Looking ahead, it is reasonable to anticipate that the SEC may continue to target Asia-based subsidiaries of U.S.-based companies for FCPA enforcement. By one count, FCPA enforcement actions against Asia-based companies have made up only 4.8% of all FCPA corporate enforcement actions since the law’s enactment in 1977.6 Indeed, the total number of FCPA corporate enforcement actions since 2018 has declined. A variety of factors—COVID-19, an increased focus on sanctions enforcement and others—may explain these statistics, but no company subject to FCPA jurisdiction should assume that the SEC and DOJ have deprioritized FCPA enforcement in Asia or anywhere else. As a result, clear policies, adequate training, and robust internal controls should be compliance priorities for companies of all types.


  1. United States Securities and Exchange Commission, Order Institution Cease and Desist Proceedings Pursuant to Section 21C of the Securities Exchange Act of 1934, Making Findings, and Imposing a Cease and Desist Order, (Aug. 25, 2023), https://www.sec.gov/files/litigation/admin/2023/34-98222.pdf (hereinafter “Order”) at p. 1.
  2. See e.g. the SEC’s Enforcement Cooperation Program; see also Chair Gary Gensler, “This Law and Its Effective Administration: Remarks Before the Practicing Law Institute’s 54th Annual Institute on Securities Regulation,” (Nov. 22, 2022), https://www.sec.gov/news/speech/gensler-remarks-practising-law-institute-110222 (“This should send a message: If you mess up—and people do mess up sometimes—come in and talk to us, cooperate with our investigation, and remediate your misconduct”); and, Chair Gary Gensler, “Prepared Remarks at the Securities Enforcement Panel,” (Nov. 4, 2021), https://www.sec.gov/news/speech/gensler-securities-enforcement-forum-20211104 (“Cooperation—at least the type that gets credit—means more than meeting your legal requirements, such as responding to lawful subpoenas or making witnesses available for lawfully-compelled testimony. It means doing more than the bare minimum, like conducting a self-serving, independent investigation. It means taking steps that enhance our investigation, allow us to move quickly, and, if appropriate, help us to identify additional misconduct.”).
  3. See e.g.
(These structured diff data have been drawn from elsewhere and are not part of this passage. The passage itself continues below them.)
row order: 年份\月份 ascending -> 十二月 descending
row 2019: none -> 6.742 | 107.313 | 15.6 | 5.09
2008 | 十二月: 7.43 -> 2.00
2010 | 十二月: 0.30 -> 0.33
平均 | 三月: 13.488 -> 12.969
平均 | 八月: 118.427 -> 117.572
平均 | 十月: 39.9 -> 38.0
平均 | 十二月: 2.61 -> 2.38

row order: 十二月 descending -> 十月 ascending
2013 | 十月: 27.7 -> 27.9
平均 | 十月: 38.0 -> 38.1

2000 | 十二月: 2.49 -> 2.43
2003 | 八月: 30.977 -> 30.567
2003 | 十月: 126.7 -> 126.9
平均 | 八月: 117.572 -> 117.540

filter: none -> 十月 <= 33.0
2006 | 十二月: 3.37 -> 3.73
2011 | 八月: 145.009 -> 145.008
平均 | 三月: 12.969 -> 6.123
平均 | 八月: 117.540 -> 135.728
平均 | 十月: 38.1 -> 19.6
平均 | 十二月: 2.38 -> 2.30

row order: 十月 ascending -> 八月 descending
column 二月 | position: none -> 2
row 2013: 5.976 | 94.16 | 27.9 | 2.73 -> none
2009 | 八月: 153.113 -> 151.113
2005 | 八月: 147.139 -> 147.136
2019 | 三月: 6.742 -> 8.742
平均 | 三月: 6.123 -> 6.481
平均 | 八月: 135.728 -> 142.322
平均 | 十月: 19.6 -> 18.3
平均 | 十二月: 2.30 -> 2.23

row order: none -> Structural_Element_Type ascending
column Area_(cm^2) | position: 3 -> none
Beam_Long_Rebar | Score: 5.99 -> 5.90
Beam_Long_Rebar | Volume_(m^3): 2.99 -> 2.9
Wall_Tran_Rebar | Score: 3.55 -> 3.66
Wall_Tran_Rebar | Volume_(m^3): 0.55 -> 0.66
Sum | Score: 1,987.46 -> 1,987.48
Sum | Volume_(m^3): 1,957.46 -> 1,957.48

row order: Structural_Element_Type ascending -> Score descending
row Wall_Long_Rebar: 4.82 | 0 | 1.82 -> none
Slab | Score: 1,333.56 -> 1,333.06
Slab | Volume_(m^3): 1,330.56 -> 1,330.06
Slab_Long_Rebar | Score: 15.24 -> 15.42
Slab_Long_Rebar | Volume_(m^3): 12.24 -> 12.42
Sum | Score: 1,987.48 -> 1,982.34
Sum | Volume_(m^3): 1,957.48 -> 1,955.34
Tenaris to Pay $5.4 Million in SEC’s First-Ever Deferred Prosecution Agreement (May 17, 2011). https://www.sec.gov/news/press/2011/2011-112.htm (ordering the company to pay disgorgement and prejudgment interest, but no penalty).
  4. See 3M 10-K, filed July 26, 2019, at p. 47 (“The Company, through its internal processes, discovered certain travel activities and related funding and record keeping issues raising concerns, arising from marketing efforts by certain business groups based in China. The Company initiated an internal investigation to determine whether the expenditures may have violated the U.S. Foreign Corrupt Practices Act (“FCPA”) or other potentially applicable anti-corruption laws. The Company has retained outside counsel and a forensic accounting firm to assist with the investigation. On July 23, 2019, the Company voluntarily disclosed this investigation to both the Department of Justice and Securities and Exchange Commission and is cooperating with both agencies. The Company cannot predict at this time the outcome of its investigation or what potential actions may be taken by the Department of Justice or Securities and Exchange Commission.”).